— Вы бестактны и невежливы, — выдохнула она, покраснев в ответ на сказанную им двусмысленность.
— Представьте худшее: я мог быть вашим приятелем и мог вам нравиться…
Напоминание о попытке убедить полицию в том, что она не является жертвой насилия, заставило ее покраснеть сильнее.
— Я начинаю жалеть, что не позволила им вывести вас в наручниках, — процедила Софи сквозь стиснутые зубы. — И для справки: я не интересуюсь мужчинами.
Подвижные брови Филиппа демонстративно поползли вверх.
— О, вы не перестаете удивлять меня.
— Я не это имела в виду.
— Знаю. Просто я не могу не поддразнивать вас, но новизна этого удовольствия постепенно проходит. Нет никакого азарта, потому что это сделать так же легко, как отобрать у ребенка конфету… — Все еще используя тот же подтрунивающий тон, Филипп сменил тему: — И как Розалин восприняла известие о моем приходе?
Выражение лица Софи сразу стало оборонительным.
— Я не говорила ей об этом.
— Тогда как вы объяснили те устрашающие звуки, которые она расслышала в трубке?
— Сказала, что кот уронил цветок и я опрокинула столик в попытке поймать несчастное растение.
— Правильно, самое простое объяснение обычно самое правдоподобное.
— Рада, что вы одобряете.
— Вы спросили ее о замужестве?
— Как бы я это сделала, если она не упоминала о нем? Честно говоря, думаю, вы просто сошли с ума.
Софи перевела раздраженный взгляд на свои туфли. Чертовы шпильки! Конечно, благодаря им ее лодыжки и икры выглядят изумительно, но высокие каблуки явно изобрели, памятуя о пытке. Для ее понимания всегда было недоступно, почему женщины добровольно подвергают себя таким страданиям. Ради нескольких восхищенных взглядов мужчин?
Посмотрев на Филиппа и ощутив, как мгновенно участился ее пульс, она оперлась на его руку. Сталь, возможно, прочнее, но она не такая теплая. Сама мысль, что можно дотронуться до этого мужчины и ничего не почувствовать, была просто смехотворна.
— Стойте! — Ее слова сопровождались скупым властным жестом. Удивительно, но Филипп повиновался грубой команде.
Держась за него, Софи наклонилась и сбросила туфли. Затем подцепила их за задники и с наслаждением пошевелила пальцами ног. Вздох чувственного удовольствия вырвался из ее приоткрытых губ. Ну вот, она способна спокойно перемещаться в пространстве, не опасаясь ежеминутно упасть. С другой стороны, не обошлось и без минусов: она явно потеряла в росте и теперь доставала Филиппу только до плеча.
— Спасибо, — сказала она, убирая руку.
Как все просто! Софи испытала желание посмеяться над своими опасениями. Ей ничего не стоит коснуться его и остаться невредимой… если не считать неуловимого покалывания в кончиках пальцев.
Не нужно только ничего преувеличивать. Стоит встретиться со своими бесами лицом к лицу, и они неизбежно станут менее пугающими, чем вы предполагали.

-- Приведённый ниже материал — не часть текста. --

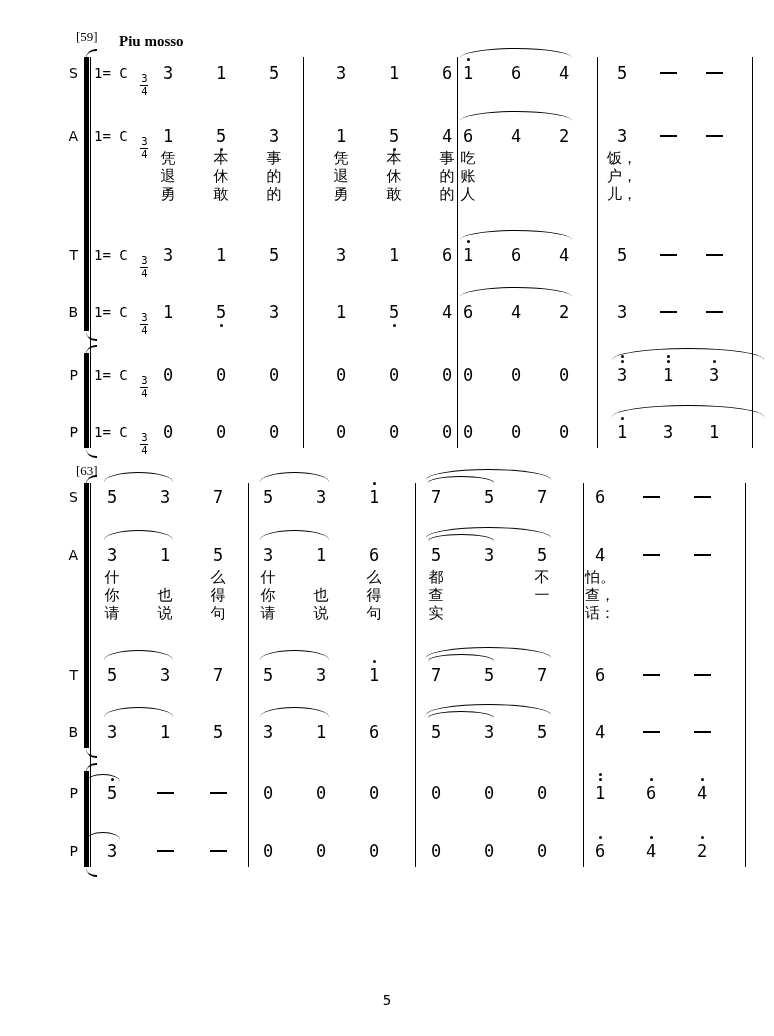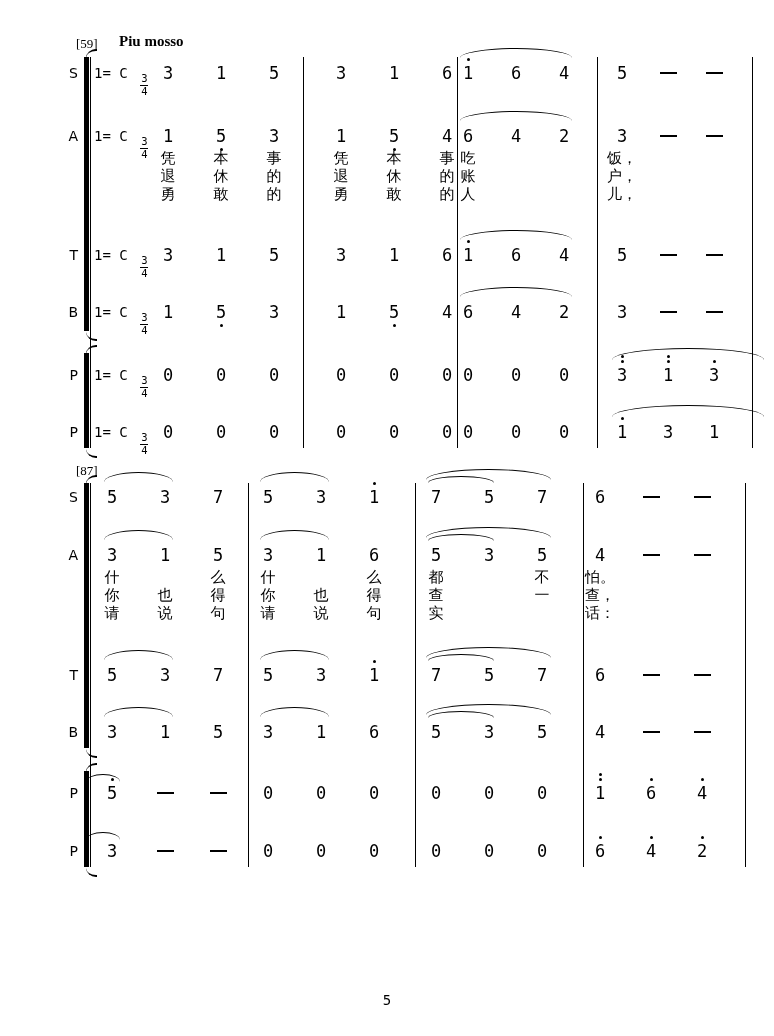"[59]" div.mark { top: 36px -> 29px }
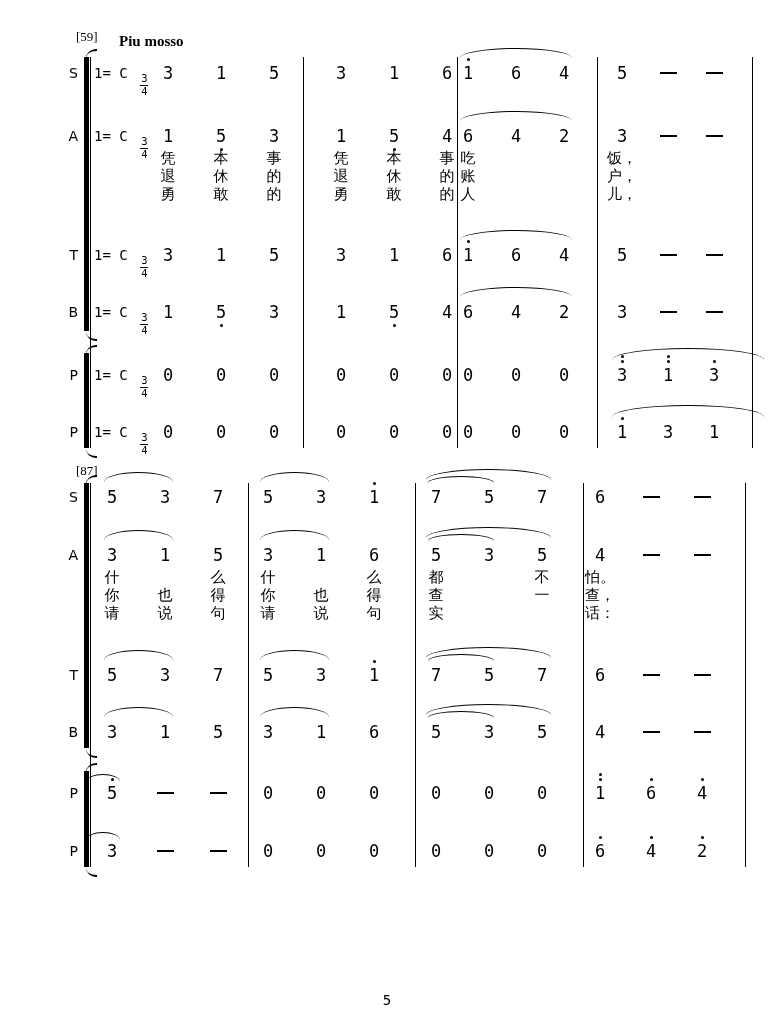"[87]" div.mark { text: 87 -> 63 }
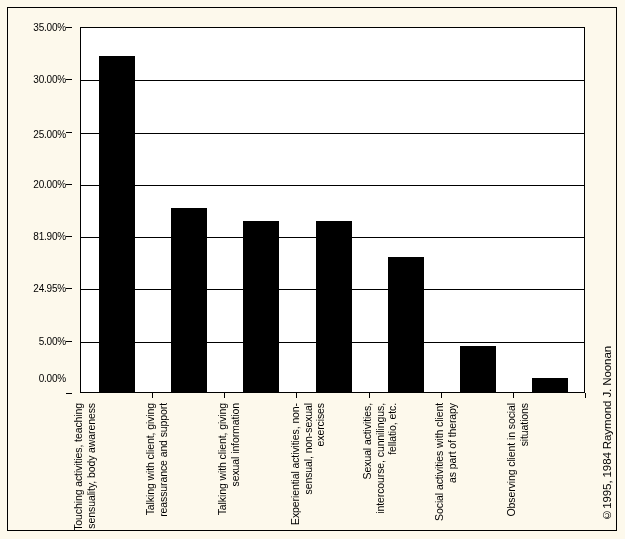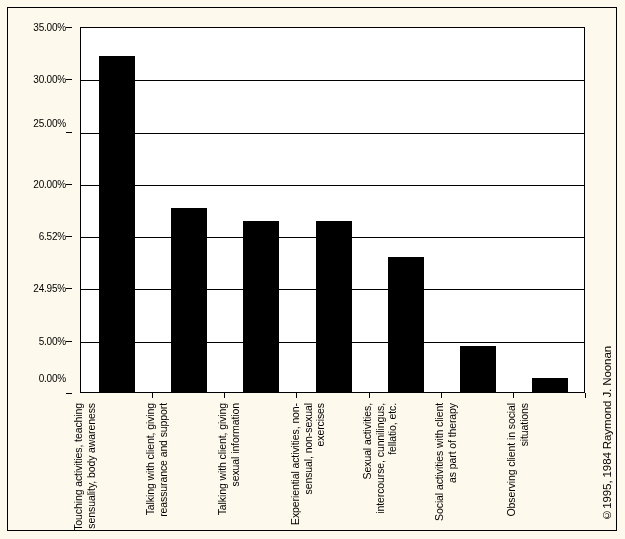"25.00%" div.y-tick-label { top: 123px -> 134px }
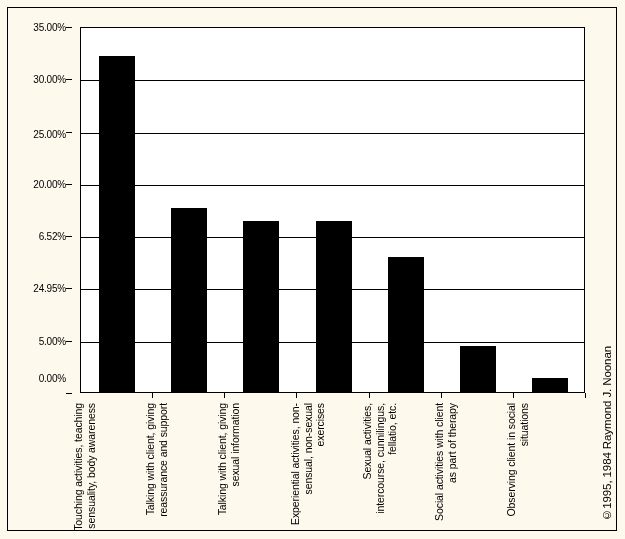"6.52%" div.y-tick-label { text: 6.52% -> 81.90% }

Теперь, когда она не сомневалась, что испытываемое ею ранее физическое влечение не более чем временное помрачение рассудка, Софи почувствовала себя достаточно уверенно, чтобы рискнуть искоса взглянуть на собственного беса, которого она изгнала. И обнаружила, что проницательные глаза, не мигая, смотрят на нее.
Обжигающее тепло разлилось по ее телу с ужасающей скоростью. Из темно-карих глубин струилась такая сексуальная энергия, что ее ноги буквально приросли к земле, а все ощущения сосредоточились внизу живота.
— Вы распустили волосы, — заметил Филипп, любуясь каштановыми прядями, в беспорядке рассыпавшимися по плечам. — Мне нравится.
— Вы даже не представляете, насколько мне безразлично, что вам нравится, а что нет! — заявила Софи.
Удивленная, чрезвычайно привлекательная усмешка, появившаяся на лице Филиппа, только усилила ее раздражение.
— Вы собираетесь идти так по улице? — спросил он, кивая на босые ноги.
— А вы смогли бы ходить в этом? — И Софи помахала туфлями перед его носом. — Что вы так смотрите на меня? — подозрительно осведомилась она в ответ на резкую смену выражения на его лице.
Филипп перевел взгляд с туфель на ноги в тонком прозрачном капроне.
— Просто подумал, что теперь вы совсем не похожи на ту девушку, которая открыла мне дверь.
— Увы, я подвела стилиста. Предполагалось, что макияж продержится двадцать четыре часа.
— Я сказал что-то, что вас расстроило?